He slid the file across the desk.

"Take it."

Robert picked it up, flicking through the contents with a practised eye. Blueprints, incident reports, redacted witness statements. The deeper he read, the heavier the silence became. At last, he closed the folder.

"…Alright," he said. "We'll handle it."

"Excellent," Zhang Ji said lightly. "You may go."

Robert hesitated, one hand still resting on the file. Something gnawed at him.

"One more thing," he said, glancing up. "Dr. Abrar. I noticed he's no longer present. Instead, Mariana Silva has assumed his role."

Zhang Ji released a measured sigh, as though indulging a tiresome query.

"Dr. Abrar has retired."

Robert's eyes widened despite himself.

"Retired?"

"Yes," Zhang Ji replied evenly. "After many years of loyal service, the organisation has elected to redirect its investitsii—towards biomedical and bio-engineering initiatives beyond his scope. He has… reached the terminus of his tenure."

"But he isn't old," Robert protested, disbelief sharpening his tone.

Zhang Ji's expression hardened, the warmth evaporating in an instant.

"That is enough, Captain," he said sharply. "Your concern is noted—and dismissed. I have given you an assignment. Complete it."

Robert's jaw tightened. His knuckles whitened briefly around the folder.

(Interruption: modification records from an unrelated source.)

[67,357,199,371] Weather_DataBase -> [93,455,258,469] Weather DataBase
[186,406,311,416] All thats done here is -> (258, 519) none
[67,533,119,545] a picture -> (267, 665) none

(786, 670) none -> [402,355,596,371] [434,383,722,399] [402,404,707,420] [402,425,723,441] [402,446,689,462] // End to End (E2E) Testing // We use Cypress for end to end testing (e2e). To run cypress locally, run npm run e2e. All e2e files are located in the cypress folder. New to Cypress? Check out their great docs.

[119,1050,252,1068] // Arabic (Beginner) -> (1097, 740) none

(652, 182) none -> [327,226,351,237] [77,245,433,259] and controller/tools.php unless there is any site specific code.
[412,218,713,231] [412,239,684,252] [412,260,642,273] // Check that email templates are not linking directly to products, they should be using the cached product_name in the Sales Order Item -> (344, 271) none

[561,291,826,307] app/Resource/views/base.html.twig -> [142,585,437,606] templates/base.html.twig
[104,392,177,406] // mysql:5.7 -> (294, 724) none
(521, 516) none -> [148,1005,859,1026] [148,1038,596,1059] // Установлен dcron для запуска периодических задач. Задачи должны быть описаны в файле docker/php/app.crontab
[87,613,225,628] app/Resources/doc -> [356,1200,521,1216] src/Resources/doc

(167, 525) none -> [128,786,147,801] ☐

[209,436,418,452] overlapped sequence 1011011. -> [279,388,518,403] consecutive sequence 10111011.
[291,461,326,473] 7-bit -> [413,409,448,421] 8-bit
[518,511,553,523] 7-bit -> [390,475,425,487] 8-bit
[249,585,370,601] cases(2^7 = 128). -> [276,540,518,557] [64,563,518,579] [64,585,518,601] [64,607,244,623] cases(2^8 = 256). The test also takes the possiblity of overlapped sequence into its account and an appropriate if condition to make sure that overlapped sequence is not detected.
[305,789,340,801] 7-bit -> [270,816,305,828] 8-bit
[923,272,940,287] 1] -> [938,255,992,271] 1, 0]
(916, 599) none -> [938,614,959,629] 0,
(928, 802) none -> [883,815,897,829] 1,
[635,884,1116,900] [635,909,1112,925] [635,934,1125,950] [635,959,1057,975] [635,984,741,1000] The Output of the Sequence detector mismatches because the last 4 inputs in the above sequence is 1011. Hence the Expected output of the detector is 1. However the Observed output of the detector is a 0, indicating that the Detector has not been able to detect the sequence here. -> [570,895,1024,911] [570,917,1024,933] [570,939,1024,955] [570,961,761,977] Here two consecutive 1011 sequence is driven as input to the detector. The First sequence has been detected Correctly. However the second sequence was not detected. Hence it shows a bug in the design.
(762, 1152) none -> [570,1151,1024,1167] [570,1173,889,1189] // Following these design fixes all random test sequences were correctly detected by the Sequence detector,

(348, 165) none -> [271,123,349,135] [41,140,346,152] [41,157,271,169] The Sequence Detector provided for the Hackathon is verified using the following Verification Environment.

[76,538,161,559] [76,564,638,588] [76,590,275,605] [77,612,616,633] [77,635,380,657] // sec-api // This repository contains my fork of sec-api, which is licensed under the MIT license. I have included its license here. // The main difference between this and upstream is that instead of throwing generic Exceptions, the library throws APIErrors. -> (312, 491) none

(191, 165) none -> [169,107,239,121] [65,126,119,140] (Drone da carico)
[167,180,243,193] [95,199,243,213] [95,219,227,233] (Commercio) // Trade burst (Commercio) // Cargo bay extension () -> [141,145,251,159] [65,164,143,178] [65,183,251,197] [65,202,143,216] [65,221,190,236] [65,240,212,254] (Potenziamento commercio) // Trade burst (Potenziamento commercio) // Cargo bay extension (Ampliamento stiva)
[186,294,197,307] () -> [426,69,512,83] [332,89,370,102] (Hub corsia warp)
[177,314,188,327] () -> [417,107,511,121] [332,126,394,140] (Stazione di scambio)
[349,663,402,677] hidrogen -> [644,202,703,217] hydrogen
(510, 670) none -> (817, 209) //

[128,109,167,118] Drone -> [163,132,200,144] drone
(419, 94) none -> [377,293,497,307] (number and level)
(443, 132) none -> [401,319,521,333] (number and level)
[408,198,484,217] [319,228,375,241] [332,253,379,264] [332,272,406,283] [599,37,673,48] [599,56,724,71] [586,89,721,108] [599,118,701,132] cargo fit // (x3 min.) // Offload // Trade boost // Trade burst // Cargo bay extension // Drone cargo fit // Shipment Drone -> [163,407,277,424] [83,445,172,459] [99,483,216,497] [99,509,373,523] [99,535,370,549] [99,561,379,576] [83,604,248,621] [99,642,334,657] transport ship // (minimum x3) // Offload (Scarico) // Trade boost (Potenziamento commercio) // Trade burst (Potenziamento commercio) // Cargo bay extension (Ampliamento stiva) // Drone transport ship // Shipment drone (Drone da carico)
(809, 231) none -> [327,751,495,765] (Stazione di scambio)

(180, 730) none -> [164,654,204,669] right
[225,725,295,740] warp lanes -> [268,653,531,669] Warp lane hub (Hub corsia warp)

"Yes, Monsieur," he replied, the word ground out between clenched teeth.

He turned and left the office without another word.

The door slid shut with a muted hiss.

Zhang Ji remained still for a moment, then allowed himself a slow, serpentine smile. He turned back towards the window, watching the city pulse beneath him like a captive heart.

"It will be your last day working here," he murmured to the empty room, voice barely above a whisper. "Captain Robert… and Captain Lingaong Xuein."

The dandelion petals on the desk stirred faintly, as though caught in an unseen breath—fragile omens drifting in a room where decisions were already sealed.

As Captain Robert Voreyevsky and Captain Lingaong Xuein made their way towards their destination, the car cut a solitary line through the rain-soaked highway. Robert's hands were firm upon the steering wheel, his knuckles pale beneath the dashboard glow, his eyes fixed unblinking on the windscreen. Rain cascaded down the glass in relentless rivulets, flowing like tributaries feeding a restless river, while the sky above churned in bruised shades of charcoal and indigo. Thunder rolled in the distance, low and foreboding, as though the heavens themselves were murmuring disquiet.

Beside him, Lingaong Xuein sat rigidly upright, her posture immaculate yet tense. Her long, dark brown hair—tinged faintly with red—brushed against her shoulder as she stared out at the passing blur of lights and shadows. Her reflection flickered across the glass, fractured by rain and motion.

"The sky looks sad…" she murmured at last, her voice subdued, almost reverential.

"Yeah," Robert replied. His tone was flat, distant. He said nothing more.

Yet his mind churned violently beneath that silence. Zhang Ji's words echoed like a toxin that refused to metabolise. Dr. Abrar has retired. The phrase rang false, brittle as thin ice. He osuchestvlyal it now—he realised it with an uneasy clarity. Chief Wen-Li was dismissed. Dr. Abrar removed. Piece by piece, something vital was being excised from the organisation, and the wounds were being dressed with lies.

"Robert—watch out!"

Lingaong Xuein's sharp cry snapped him back into the present.

His eyes widened as headlights surged towards them from the opposite lane, far too close, far too fast. Instinct overrode thought. He slammed the brakes, wrenched the wheel, and the car skidded violently before snapping back into line. Tyres screamed; water sprayed like shattered glass. The oncoming vehicle tore past them by a hair's breadth.

The car stabilised. The rain swallowed the echo.

Lingaong Xuein turned towards him, anger blazing across her usually composed features.

"What's wrong with you? Are you out of your mind?" she snapped.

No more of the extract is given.